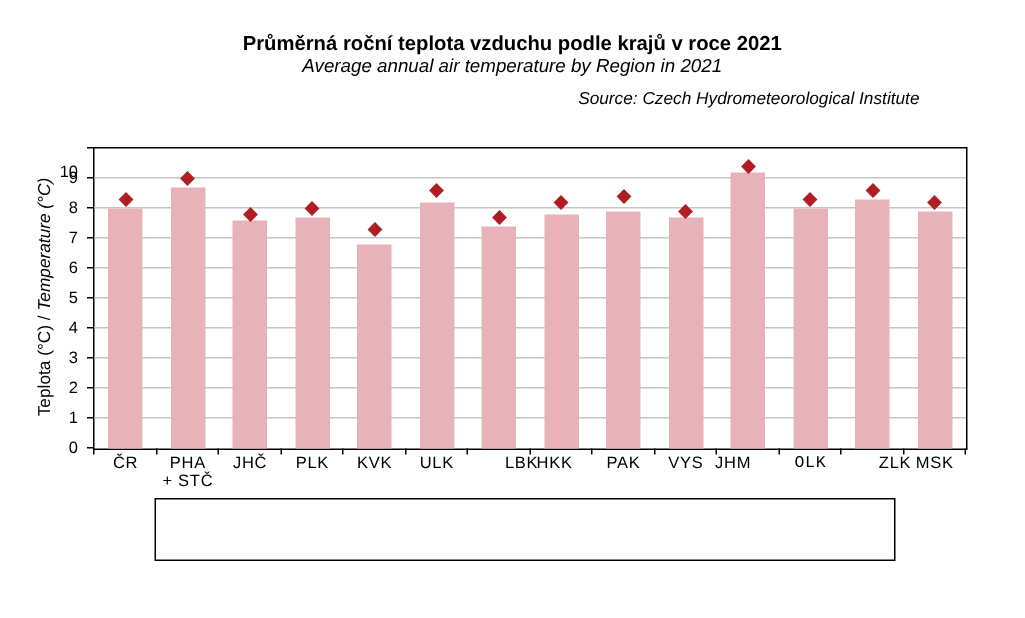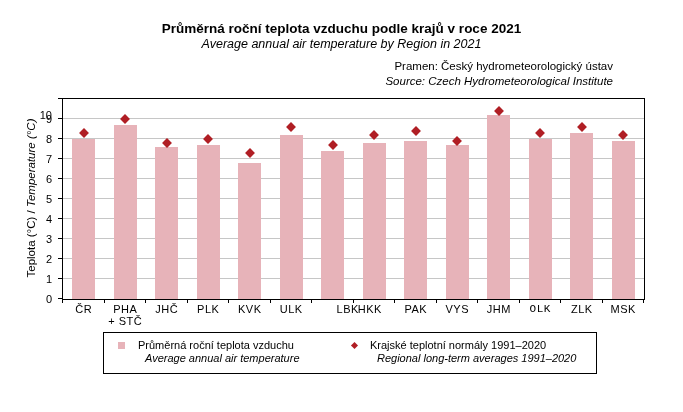--- a/index.html
+++ b/index.html
@@ -58,7 +58,6 @@
   <div class="subtitle">Average annual air temperature by Region in 2021</div>
 
   <div class="source">
-    <div class="src-cs">Pramen: Český hydrometeorologický ústav</div>
     <div class="src-en">Source: Czech Hydrometeorological Institute</div>
   </div>
 

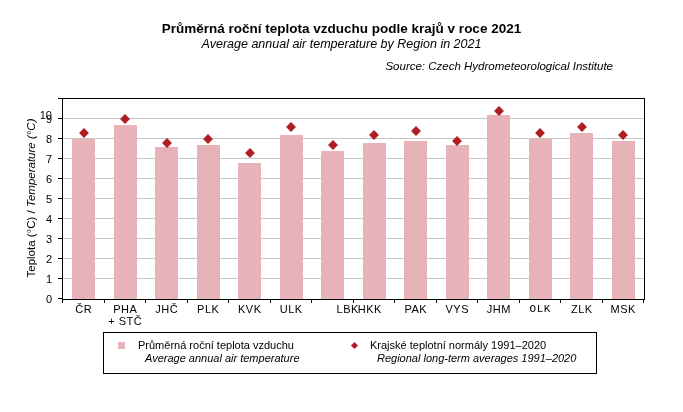--- a/index.html
+++ b/index.html
@@ -177,7 +177,7 @@
       <div class="x-lab" style="left: 373.5px; width: 41.5px;">
         <div>VYS</div>
       </div>
-      <div class="x-lab" style="left: 415px; width: 41.5px;">
+      <div class="x-lab" style="left: 405px; width: 41.5px;">
         <div>JHM</div>
       </div>
       <div class="x-lab" style="left: 456.5px; width: 41.5px; font-family: Liberation Mono, monospace;">

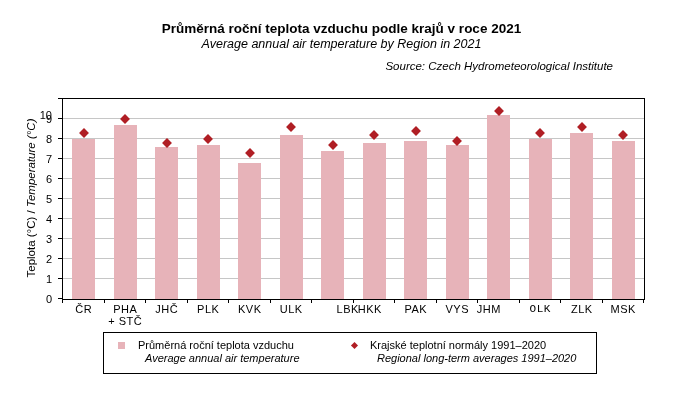--- a/index.html
+++ b/index.html
@@ -183,7 +183,7 @@
       <div class="x-lab" style="left: 456.5px; width: 41.5px; font-family: Liberation Mono, monospace;">
         <div>OLK</div>
       </div>
-      <div class="x-lab" style="left: 498px; width: 41.5px;">
+      <div class="x-lab" style="left: 513px; width: 41.5px;">
         <div>ZLK</div>
       </div>
       <div class="x-lab" style="left: 539.5px; width: 41.5px;">

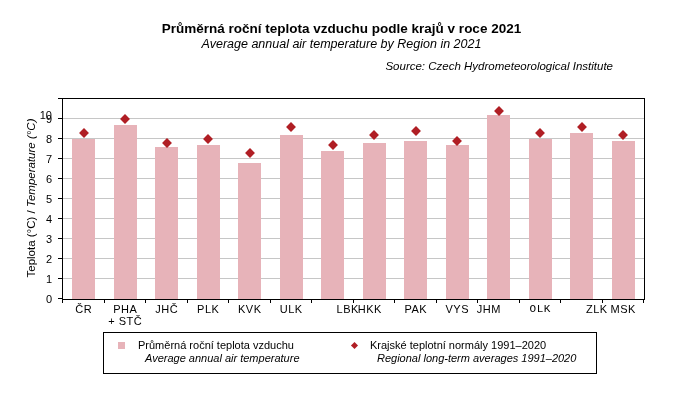--- a/index.html
+++ b/index.html
@@ -192,13 +192,6 @@
     </div>
 
   <div class="legend">
-    <div class="leg-entry e1">
-      <div class="leg-marker-bar" style="background: rgb(231, 179, 185);"></div>
-      <div>
-        <div>Průměrná roční teplota vzduchu</div>
-        <div class="leg-line2">Average annual air temperature</div>
-      </div>
-    </div>
     <div class="leg-entry e2">
       <div class="leg-marker-diamond" style="background: rgb(176, 30, 36);"></div>
       <div>

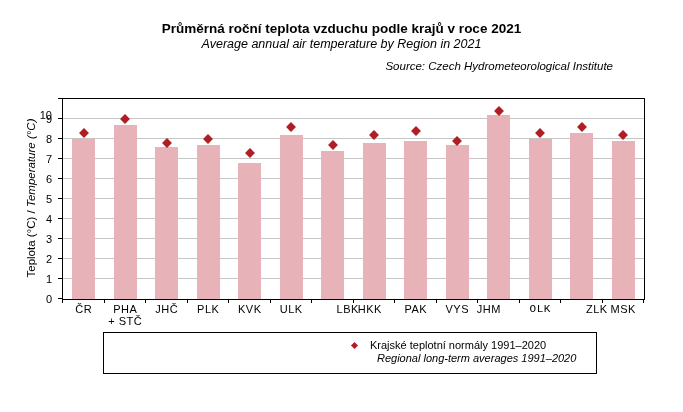--- a/index.html
+++ b/index.html
@@ -192,13 +192,6 @@
     </div>
 
   <div class="legend">
-    <div class="leg-entry e2">
-      <div class="leg-marker-diamond" style="background: rgb(176, 30, 36);"></div>
-      <div>
-        <div>Krajské teplotní normály 1991–2020</div>
-        <div class="leg-line2">Regional long-term averages 1991–2020</div>
-      </div>
-    </div>
   </div>
 
 </div>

◇ ◇ ◇ ◇ ◇ ◇ ◇

• [Work item]
Copy all lines from the entries that contain the word "entry".

• [Worked solution]
-    <div class="leg-entry e1">
     <div class="leg-entry e2">
-    <div class="leg-entry e2">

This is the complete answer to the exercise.